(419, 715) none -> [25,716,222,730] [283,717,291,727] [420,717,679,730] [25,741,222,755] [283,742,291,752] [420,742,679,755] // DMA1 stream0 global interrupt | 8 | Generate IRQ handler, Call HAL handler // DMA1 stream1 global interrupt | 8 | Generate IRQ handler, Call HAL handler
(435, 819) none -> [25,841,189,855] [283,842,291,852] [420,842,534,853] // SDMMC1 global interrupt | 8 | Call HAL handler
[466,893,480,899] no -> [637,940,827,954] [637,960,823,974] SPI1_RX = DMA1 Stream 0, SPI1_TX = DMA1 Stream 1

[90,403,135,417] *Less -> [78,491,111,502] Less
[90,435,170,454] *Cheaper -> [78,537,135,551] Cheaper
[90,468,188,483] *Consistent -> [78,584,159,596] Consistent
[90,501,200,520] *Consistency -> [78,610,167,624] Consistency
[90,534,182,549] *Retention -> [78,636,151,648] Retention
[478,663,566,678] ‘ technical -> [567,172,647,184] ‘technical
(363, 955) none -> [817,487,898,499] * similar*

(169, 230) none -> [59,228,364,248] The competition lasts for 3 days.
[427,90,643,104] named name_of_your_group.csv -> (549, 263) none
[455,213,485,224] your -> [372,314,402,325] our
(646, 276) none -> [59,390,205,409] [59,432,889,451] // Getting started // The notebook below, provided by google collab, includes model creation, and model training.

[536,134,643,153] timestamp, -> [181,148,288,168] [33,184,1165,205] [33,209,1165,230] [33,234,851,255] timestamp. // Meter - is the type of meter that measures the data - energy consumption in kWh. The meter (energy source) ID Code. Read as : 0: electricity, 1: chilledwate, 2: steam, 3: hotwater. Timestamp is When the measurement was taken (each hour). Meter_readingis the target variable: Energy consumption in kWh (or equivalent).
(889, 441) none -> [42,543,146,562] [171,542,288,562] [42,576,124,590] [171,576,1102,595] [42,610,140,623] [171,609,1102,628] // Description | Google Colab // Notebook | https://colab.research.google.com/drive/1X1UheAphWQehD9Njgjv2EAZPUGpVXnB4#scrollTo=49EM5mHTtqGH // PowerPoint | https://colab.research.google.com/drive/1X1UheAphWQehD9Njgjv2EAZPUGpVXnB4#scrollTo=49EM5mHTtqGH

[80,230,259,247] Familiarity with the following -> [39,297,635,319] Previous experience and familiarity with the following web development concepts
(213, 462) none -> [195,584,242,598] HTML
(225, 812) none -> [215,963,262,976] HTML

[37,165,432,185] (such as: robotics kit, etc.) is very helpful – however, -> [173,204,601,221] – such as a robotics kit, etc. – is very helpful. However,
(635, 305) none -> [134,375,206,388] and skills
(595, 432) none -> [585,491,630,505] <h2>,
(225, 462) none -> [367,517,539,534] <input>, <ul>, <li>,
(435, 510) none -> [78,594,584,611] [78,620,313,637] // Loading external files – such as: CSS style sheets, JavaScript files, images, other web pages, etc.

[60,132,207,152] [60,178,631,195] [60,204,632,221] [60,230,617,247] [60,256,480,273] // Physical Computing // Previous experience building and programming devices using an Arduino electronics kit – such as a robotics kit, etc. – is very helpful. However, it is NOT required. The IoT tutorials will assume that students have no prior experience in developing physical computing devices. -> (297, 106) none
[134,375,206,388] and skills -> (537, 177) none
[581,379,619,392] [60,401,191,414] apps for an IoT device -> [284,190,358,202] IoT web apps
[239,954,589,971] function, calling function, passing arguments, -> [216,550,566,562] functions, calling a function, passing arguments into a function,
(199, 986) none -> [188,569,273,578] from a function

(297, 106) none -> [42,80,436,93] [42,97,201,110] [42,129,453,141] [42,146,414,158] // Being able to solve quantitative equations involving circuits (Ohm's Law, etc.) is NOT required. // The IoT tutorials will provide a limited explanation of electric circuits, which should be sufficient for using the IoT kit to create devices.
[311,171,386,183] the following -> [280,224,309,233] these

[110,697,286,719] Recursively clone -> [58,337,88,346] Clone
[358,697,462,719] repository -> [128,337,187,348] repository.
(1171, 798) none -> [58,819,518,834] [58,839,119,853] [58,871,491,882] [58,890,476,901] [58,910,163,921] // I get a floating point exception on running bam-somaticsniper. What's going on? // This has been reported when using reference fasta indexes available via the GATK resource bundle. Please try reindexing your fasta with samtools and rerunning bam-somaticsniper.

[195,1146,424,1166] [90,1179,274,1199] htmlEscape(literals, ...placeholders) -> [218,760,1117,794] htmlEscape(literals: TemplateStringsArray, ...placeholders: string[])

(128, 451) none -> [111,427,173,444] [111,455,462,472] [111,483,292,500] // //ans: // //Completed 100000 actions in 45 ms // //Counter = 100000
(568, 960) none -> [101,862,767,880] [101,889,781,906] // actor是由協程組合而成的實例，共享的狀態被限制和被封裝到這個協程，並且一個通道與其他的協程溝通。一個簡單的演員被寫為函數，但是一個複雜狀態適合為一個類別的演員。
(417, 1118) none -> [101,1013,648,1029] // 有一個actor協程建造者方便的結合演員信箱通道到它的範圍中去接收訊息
######
Your task: Everything from the line with "[110,697,286,719] Recursively clone" through the line with "[358,697,462,719] repository ->" in the listing above must be retyped exactly, with nothing added.

The completed task:
[110,697,286,719] Recursively clone -> [58,337,88,346] Clone
[358,697,462,719] repository -> [128,337,187,348] repository.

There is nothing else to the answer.